AIM OF THE EXERCISE
Here the job is to transcribe only the lines from the one containing "[47,603,127,621] modifying ->" through the last line below, exactly as written; please leave out pictures.

LISTED RECORDS
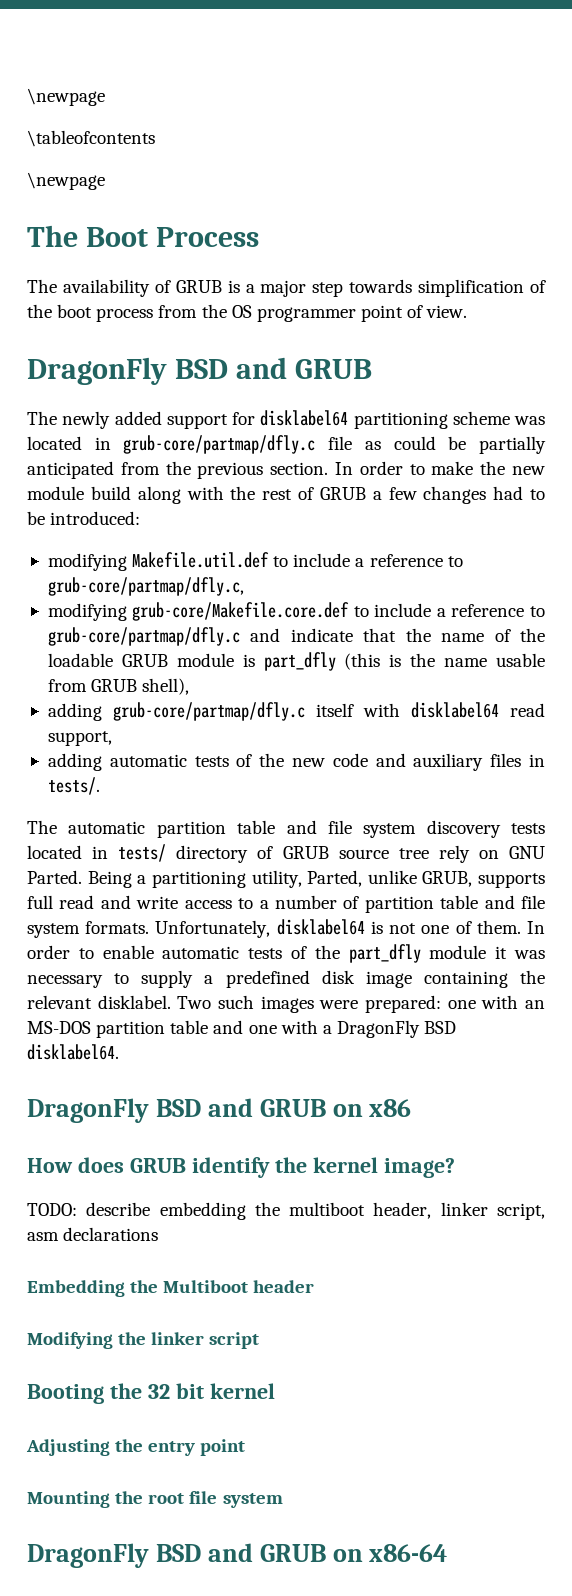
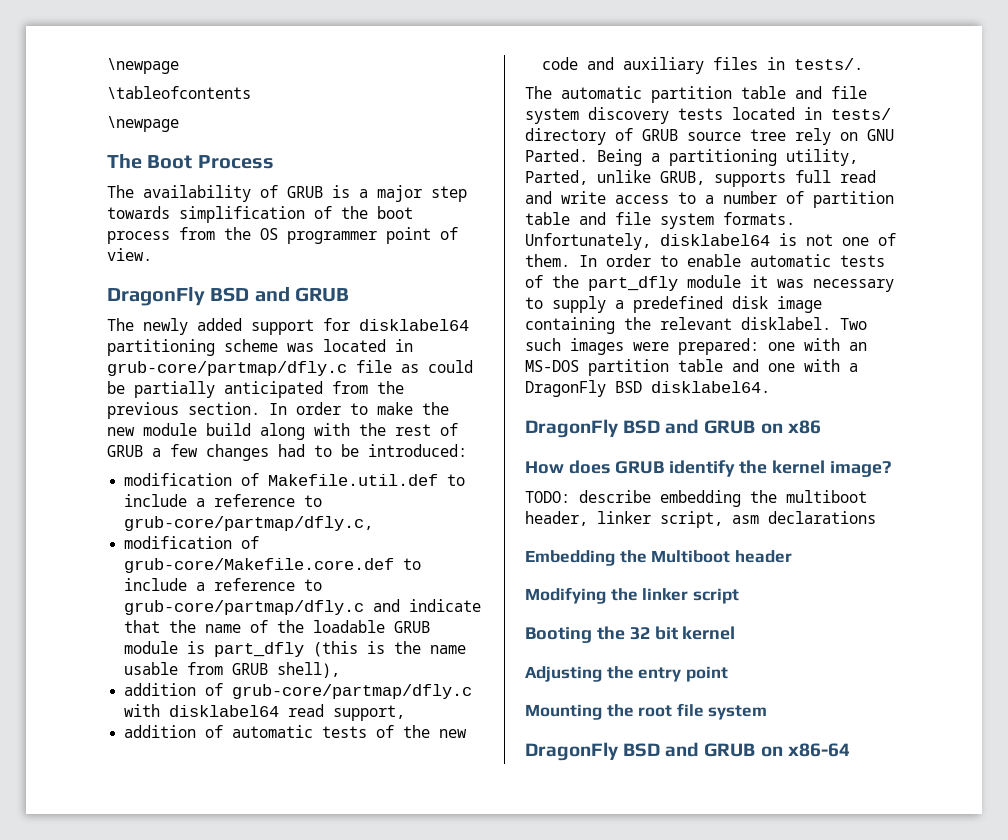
[47,553,127,571] modifying -> [124,473,260,486] modification of
[47,603,127,621] modifying -> [124,536,260,549] modification of
[47,702,354,721] adding grub-core/partmap/dfly.c itself -> [124,683,473,699] addition of grub-core/partmap/dfly.c
[47,753,102,771] adding -> [124,725,224,738] addition of

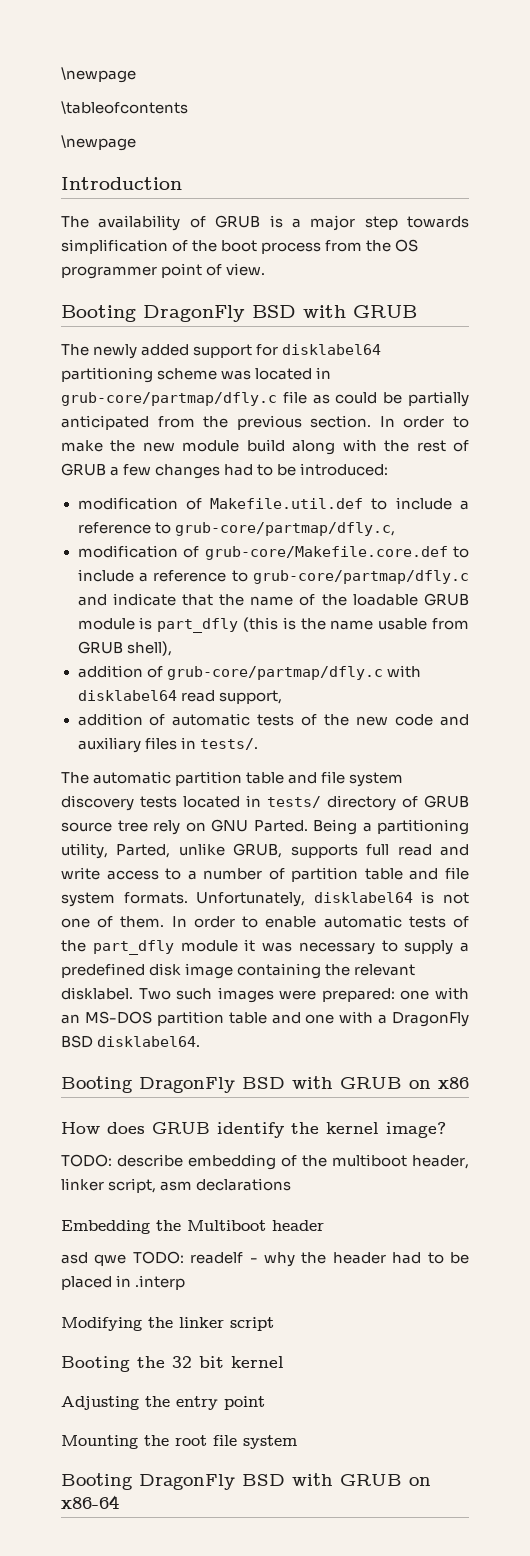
[107,154,274,169] The Boot Process -> [61,177,182,190] Introduction
[107,287,290,306] DragonFly BSD and -> [61,305,346,322] Booting DragonFly BSD with
[525,419,700,438] DragonFly BSD and -> [61,1076,333,1093] Booting DragonFly BSD with
(741, 498) none -> [281,1155,297,1167] of
(792, 556) none -> [61,1251,469,1267] [61,1275,186,1290] // asd qwe TODO: readelf - why the header had to be placed in .interp
[525,742,700,761] DragonFly BSD and -> [61,1473,333,1490] Booting DragonFly BSD with

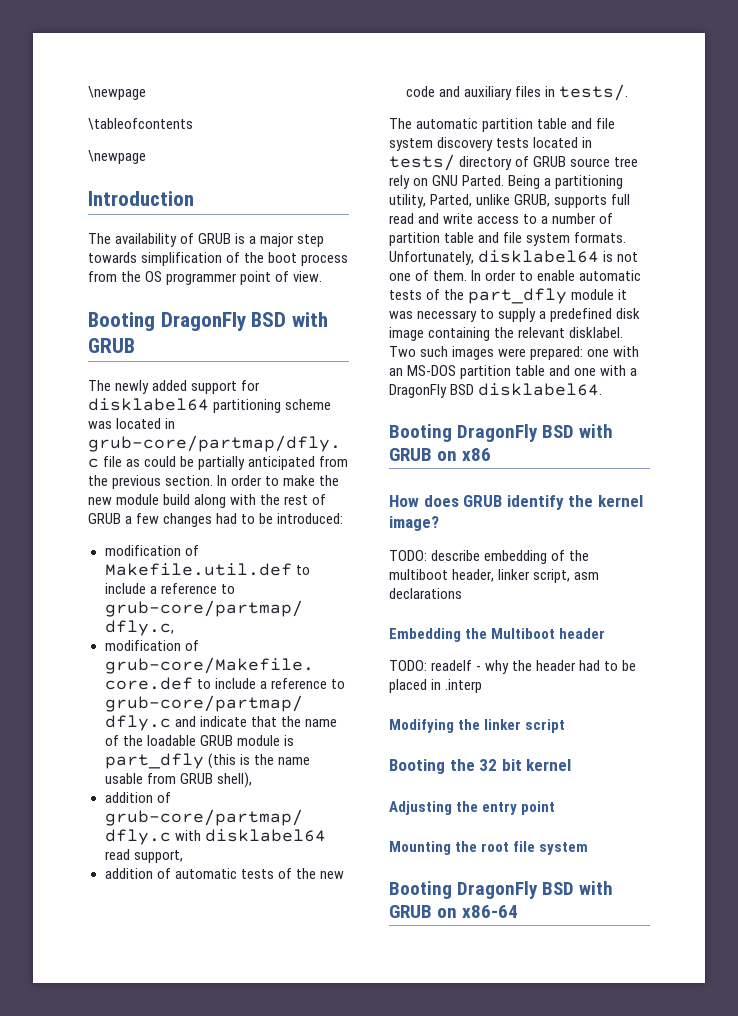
[61,1252,127,1266] asd qwe -> (606, 633) none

SOLUTION TO THE PROBLEM
[47,603,127,621] modifying -> [124,536,260,549] modification of
[47,702,354,721] adding grub-core/partmap/dfly.c itself -> [124,683,473,699] addition of grub-core/partmap/dfly.c
[47,753,102,771] adding -> [124,725,224,738] addition of

[107,154,274,169] The Boot Process -> [61,177,182,190] Introduction
[107,287,290,306] DragonFly BSD and -> [61,305,346,322] Booting DragonFly BSD with
[525,419,700,438] DragonFly BSD and -> [61,1076,333,1093] Booting DragonFly BSD with
(741, 498) none -> [281,1155,297,1167] of
(792, 556) none -> [61,1251,469,1267] [61,1275,186,1290] // asd qwe TODO: readelf - why the header had to be placed in .interp
[525,742,700,761] DragonFly BSD and -> [61,1473,333,1490] Booting DragonFly BSD with

[61,1252,127,1266] asd qwe -> (606, 633) none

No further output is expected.